Five European countries including Denmark are sending troops to Greenland to act as a tripwire against a US invasion. The contingents are small and would quickly be overrun, but their presence means any attack would put the US in conflict with multiple NATO allies. Danish troops have standing orders to engage any invading force.
The European Commission formally proposed the €90 billion loan to Ukraine that EU members agreed to in principle last month. President Ursula von der Leyen said there would be a preference for European arms purchases, but the loan could also be spent abroad.
The EU is “building up to be a military powerhouse”, Von der Leyen told MEPs from her EPP group, Euractiv reported, pointing to defence funding and joint procurement programs.

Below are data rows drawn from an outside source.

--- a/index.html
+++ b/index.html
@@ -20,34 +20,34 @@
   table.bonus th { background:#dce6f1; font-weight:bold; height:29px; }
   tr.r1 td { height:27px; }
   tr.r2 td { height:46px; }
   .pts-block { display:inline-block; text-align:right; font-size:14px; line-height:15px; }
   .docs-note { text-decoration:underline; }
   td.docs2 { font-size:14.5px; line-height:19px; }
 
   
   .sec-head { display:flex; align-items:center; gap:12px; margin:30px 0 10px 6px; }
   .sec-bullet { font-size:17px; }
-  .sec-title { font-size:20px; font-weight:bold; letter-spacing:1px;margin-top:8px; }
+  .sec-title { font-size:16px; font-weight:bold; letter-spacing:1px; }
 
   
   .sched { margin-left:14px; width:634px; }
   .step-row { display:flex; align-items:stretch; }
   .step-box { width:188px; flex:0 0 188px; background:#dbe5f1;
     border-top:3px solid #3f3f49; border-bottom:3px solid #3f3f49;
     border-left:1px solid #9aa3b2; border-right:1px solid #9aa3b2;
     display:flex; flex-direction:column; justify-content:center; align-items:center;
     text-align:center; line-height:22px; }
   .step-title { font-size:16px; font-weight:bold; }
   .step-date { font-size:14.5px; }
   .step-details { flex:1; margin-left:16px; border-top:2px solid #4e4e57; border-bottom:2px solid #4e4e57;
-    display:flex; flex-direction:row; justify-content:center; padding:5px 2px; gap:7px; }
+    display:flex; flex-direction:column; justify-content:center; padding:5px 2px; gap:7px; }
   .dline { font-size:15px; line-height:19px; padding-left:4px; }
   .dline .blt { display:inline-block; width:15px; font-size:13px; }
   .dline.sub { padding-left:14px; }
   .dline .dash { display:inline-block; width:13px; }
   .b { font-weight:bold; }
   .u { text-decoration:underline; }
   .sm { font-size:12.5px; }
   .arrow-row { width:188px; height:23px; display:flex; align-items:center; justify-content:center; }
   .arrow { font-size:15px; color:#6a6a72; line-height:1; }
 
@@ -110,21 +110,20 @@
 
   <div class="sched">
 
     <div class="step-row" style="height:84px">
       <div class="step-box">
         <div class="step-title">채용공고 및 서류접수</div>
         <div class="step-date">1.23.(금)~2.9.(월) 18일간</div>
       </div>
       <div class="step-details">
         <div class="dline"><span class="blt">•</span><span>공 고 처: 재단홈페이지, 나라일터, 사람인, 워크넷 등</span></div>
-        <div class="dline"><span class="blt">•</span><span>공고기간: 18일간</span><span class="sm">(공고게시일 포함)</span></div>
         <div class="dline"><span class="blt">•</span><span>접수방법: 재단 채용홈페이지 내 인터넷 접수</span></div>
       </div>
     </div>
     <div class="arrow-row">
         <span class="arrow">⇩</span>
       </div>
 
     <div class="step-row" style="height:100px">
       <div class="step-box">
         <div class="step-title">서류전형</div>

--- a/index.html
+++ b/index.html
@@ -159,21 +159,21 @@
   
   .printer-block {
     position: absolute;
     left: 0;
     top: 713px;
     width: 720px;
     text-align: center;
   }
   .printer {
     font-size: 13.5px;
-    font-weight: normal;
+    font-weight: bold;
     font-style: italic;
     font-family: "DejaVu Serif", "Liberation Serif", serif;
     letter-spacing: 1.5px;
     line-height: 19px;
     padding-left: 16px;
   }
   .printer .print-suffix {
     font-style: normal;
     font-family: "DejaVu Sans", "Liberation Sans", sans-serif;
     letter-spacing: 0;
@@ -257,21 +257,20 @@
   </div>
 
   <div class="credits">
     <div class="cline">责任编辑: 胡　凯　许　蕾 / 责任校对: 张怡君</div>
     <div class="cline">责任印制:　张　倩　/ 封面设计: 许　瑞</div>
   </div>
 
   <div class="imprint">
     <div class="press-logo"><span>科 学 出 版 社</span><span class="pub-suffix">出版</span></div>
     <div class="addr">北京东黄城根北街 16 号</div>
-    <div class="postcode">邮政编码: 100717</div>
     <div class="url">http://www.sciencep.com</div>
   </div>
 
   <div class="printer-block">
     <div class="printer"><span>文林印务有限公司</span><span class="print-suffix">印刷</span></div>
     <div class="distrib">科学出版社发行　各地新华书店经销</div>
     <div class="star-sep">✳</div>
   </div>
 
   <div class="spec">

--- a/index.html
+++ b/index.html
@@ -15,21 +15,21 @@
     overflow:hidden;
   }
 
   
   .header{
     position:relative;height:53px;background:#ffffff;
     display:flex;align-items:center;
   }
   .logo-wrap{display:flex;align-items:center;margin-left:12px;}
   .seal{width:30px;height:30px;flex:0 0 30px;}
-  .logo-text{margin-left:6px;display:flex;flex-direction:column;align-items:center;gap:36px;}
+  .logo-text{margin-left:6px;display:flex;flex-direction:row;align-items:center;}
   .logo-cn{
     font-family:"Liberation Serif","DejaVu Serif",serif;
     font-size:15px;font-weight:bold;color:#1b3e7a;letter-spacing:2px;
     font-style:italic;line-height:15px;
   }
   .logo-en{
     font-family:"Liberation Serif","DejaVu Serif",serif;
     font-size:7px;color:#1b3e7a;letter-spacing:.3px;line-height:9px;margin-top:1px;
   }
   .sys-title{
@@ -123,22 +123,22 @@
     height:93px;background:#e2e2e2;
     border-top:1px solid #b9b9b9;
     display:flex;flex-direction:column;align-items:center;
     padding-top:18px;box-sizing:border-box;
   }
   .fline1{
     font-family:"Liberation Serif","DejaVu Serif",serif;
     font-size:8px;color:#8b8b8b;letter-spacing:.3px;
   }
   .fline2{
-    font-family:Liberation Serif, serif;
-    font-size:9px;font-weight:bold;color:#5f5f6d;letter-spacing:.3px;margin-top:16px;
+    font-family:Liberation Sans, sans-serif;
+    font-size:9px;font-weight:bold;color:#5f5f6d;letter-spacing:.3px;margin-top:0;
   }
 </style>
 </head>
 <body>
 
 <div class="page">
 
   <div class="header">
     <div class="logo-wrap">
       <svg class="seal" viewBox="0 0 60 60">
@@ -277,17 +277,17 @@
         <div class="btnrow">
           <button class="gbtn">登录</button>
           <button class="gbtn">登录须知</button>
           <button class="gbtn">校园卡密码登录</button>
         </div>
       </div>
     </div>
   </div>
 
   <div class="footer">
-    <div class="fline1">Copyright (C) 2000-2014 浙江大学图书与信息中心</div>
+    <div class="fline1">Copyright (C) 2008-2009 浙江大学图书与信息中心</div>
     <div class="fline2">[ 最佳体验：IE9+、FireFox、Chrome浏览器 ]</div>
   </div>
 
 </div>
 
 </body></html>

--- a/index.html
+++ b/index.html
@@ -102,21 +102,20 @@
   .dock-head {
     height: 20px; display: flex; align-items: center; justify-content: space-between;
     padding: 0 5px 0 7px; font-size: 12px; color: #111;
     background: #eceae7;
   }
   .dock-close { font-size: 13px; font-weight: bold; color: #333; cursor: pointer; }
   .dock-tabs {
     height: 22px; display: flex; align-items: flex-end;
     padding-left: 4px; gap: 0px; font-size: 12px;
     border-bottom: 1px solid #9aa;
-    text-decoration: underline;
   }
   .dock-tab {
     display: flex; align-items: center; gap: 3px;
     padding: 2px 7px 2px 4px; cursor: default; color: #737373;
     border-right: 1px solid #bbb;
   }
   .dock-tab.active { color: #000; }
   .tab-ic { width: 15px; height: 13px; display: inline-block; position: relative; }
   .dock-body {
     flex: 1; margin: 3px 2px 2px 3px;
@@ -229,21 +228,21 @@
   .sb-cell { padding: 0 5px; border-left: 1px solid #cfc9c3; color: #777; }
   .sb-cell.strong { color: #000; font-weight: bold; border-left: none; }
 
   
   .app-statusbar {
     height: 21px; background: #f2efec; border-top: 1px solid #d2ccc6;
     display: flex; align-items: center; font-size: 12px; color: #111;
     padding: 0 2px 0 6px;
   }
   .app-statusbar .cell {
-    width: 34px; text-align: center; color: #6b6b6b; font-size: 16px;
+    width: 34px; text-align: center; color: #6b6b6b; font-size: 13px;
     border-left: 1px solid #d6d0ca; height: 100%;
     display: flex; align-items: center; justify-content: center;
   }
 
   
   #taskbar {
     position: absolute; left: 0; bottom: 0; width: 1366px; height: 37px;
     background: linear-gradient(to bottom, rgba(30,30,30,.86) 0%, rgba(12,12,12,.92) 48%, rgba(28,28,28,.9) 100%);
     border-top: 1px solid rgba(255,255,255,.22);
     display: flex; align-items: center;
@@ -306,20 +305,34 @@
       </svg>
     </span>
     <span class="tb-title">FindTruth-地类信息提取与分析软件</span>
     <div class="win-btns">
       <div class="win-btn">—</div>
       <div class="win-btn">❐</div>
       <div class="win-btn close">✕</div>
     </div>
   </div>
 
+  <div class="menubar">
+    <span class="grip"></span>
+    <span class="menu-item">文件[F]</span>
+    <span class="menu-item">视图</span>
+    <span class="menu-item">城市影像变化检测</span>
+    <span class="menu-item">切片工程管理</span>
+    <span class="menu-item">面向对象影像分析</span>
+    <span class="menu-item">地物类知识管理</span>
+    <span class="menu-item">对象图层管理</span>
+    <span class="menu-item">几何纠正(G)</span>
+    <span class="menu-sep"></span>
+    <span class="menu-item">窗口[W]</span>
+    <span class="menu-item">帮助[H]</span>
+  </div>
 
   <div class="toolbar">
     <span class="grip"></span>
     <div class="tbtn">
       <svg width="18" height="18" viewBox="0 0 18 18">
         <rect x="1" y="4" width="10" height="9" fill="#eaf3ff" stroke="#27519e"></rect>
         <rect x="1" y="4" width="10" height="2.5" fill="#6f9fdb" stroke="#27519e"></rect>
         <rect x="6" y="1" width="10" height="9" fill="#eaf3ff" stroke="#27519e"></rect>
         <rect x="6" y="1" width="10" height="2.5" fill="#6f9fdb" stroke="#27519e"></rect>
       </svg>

British special forces are being prepared to seize Russian shadow fleet tankers, the Times reported. The UK is situated along Russia’s main shipping routes, and last week provided logistical support to US forces seizing a Russia-linked tanker in the North Atlantic.
Naval drones struck at least two oil tankers in the Black Sea, including one chartered to US oil company Chevron. They were heading to Yuzhnaya Ozereyevka, a Russian terminal that handles Kazakh oil exports. Shipping insurance costs for the Black Sea nearly doubled, Reuters reported.
Rheinmetall will provide Lynx infantry fighting vehicles to Ukraine, paid for by Germany. The initial order is for five vehicles.
UK satellite company Open Cosmos has won the rights to a low Earth orbit frequency used for military intelligence as well as consumer internet.
Further reading
Jens Stoltenberg’s autobiography is well worth a read. From negotiating with the Russians to the chaotic withdrawal from Afghanistan, the former NATO Secretary General is refreshingly forthright. I was surprised by the extent to which Donald Trump was destabilising NATO as early as 2017.
European countries can resist American aggression towards Greenland by standing together in support of diplomatic norms and by progressively loosening their dependence on the US, Tim Haesebrouck wrote for the Egmont Institute.
“Pacifying Donald Trump only gets you so far” and Europe should aim to “de-risk” from the US, even if this means moving closer to China, Ed Luce wrote for the FT.
Europe must call Trump’s bluff and stand up to his “bullying”, former Economist editor Bill Emmott wrote on his Substack. It should also ramp up support to Ukraine, not least to keep Russia occupied while the “transatlantic divorce” is taking place.